#malebreastcancer in Chinese men is similar to that of men elsewhere according to Zhou et al

Male breast carcinoma: a clinicopathological and immunohistochemical characterization study

Zhou et al., Int J Clin Exp Pathol 2014;7(10):6852-6861

Background

A good baseline study of any disease group is a retrospective analysis based on hospital records or even a registry. By designing the study carefully, and going back far enough in the records, you can both select cases where the outcome is known (ie the patient has died) and where the patients received similar treatment that is relevant to what patients are getting today. (When treatment or diagnosis changes dramatically, this may change the outcome, of course.) Here then is a small study of 73 male breast cancer patients from China, by Fudan University’s Cancer Center in Shanghai (a Sister Institution of MD Anderson through our Global Academic Program!).

Findings

Perhaps not surprisingly the characteristics of the cancers are broadly similar to what has been reported before from other centers.
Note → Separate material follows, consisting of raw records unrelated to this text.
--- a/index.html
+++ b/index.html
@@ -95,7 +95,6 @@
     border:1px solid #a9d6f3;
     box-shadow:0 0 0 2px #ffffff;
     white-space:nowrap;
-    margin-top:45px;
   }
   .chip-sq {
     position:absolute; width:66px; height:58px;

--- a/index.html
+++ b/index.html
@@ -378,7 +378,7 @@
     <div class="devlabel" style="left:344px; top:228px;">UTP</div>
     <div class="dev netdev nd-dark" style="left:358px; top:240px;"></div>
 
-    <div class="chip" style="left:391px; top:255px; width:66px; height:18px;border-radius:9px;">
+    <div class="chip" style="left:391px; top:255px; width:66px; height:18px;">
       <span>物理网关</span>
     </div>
Some interesting differences appear to be that the median age of presentation is 59, or about 9 years younger than a recent study of around 600 men from California by Chavez-Macgregor et al. Also, in the Fudan study 45% of cases presented at stage 0 and 1, which is much higher than found among the men in California where this group represented less than a third.
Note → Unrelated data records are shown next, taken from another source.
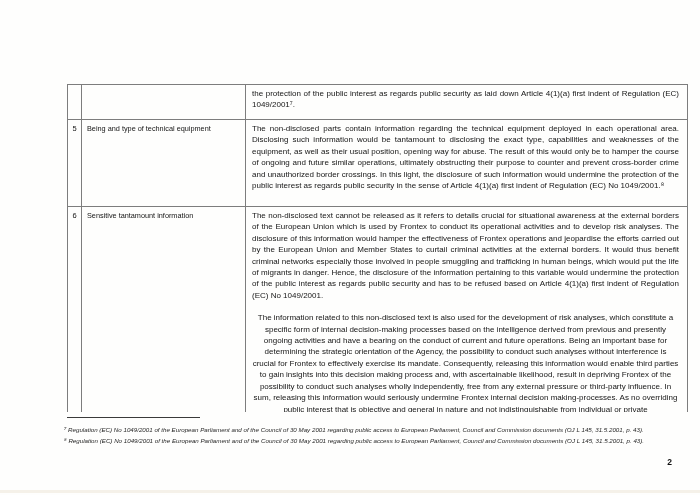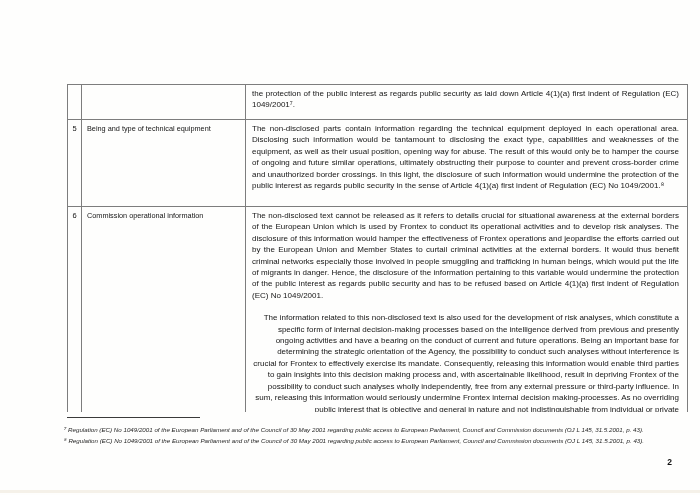--- a/index.html
+++ b/index.html
@@ -125,7 +125,7 @@
 
     <div class="t-row row-c">
       <div class="c-num">6</div>
-      <div class="c-label">Commission operational information</div>
+      <div class="c-label">Sensitive tantamount information</div>
       <div class="c-text">
         <p>The non-disclosed text cannot be released as it refers to details crucial for situational awareness at the external borders of the European Union which is used by Frontex to conduct its operational activities and to develop risk analyses. The disclosure of this information would hamper the effectiveness of Frontex operations and jeopardise the efforts carried out by the European Union and Member States to curtail criminal activities at the external borders. It would thus benefit criminal networks especially those involved in people smuggling and trafficking in human beings, which would put the life of migrants in danger. Hence, the disclosure of the information pertaining to this variable would undermine the protection of the public interest as regards public security and has to be refused based on Article 4(1)(a) first indent of Regulation (EC) No 1049/2001.</p>
         <p class="ragged">The information related to this non-disclosed text is also used for the development of risk analyses, which constitute a specific form of internal decision-making processes based on the intelligence derived from previous and presently ongoing activities and have a bearing on the conduct of current and future operations. Being an important base for determining the strategic orientation of the Agency, the possibility to conduct such analyses without interference is crucial for Frontex to effectively exercise its mandate. Consequently, releasing this information would enable third parties to gain insights into this decision making process and, with ascertainable likelihood, result in depriving Frontex of the possibility to conduct such analyses wholly independently, free from any external pressure or third-party influence. In sum, releasing this information would seriously undermine Frontex internal decision making-processes. As no overriding public interest that is objective and general in nature and not indistinguishable from individual or private</p>

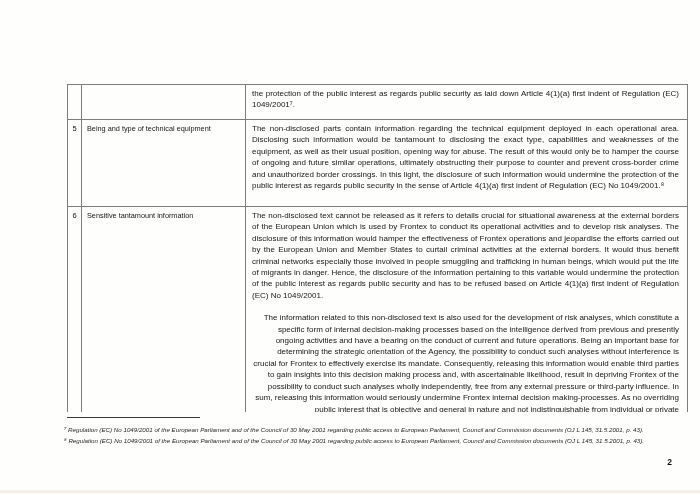--- a/index.html
+++ b/index.html
@@ -61,7 +61,7 @@
   }
   .c-text p { margin: 0; }
   .c-text p + p { margin-top: 11px; }
-  .c-text p.ragged { text-align: right; }
+  .c-text p.ragged { text-align: center; }
   .footnote-sep {
     position: absolute;
     left: 67px;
In terms of histological and molecular characteristics this group was similar to what has been reported elsewhere: hormone receptor positive invasive ductal carcinomas.

Comment

The study is pretty small, as the authors acknowledge, and so any conclusions must be taken with caution. Also, the cases probably represent mostly patients from a large urban center (Shanghai) and so with good access to health care, while rural populations may present later. Overall it is good to have direct confirmation that breast cancer in Chinese men is similar to that in men from other regions.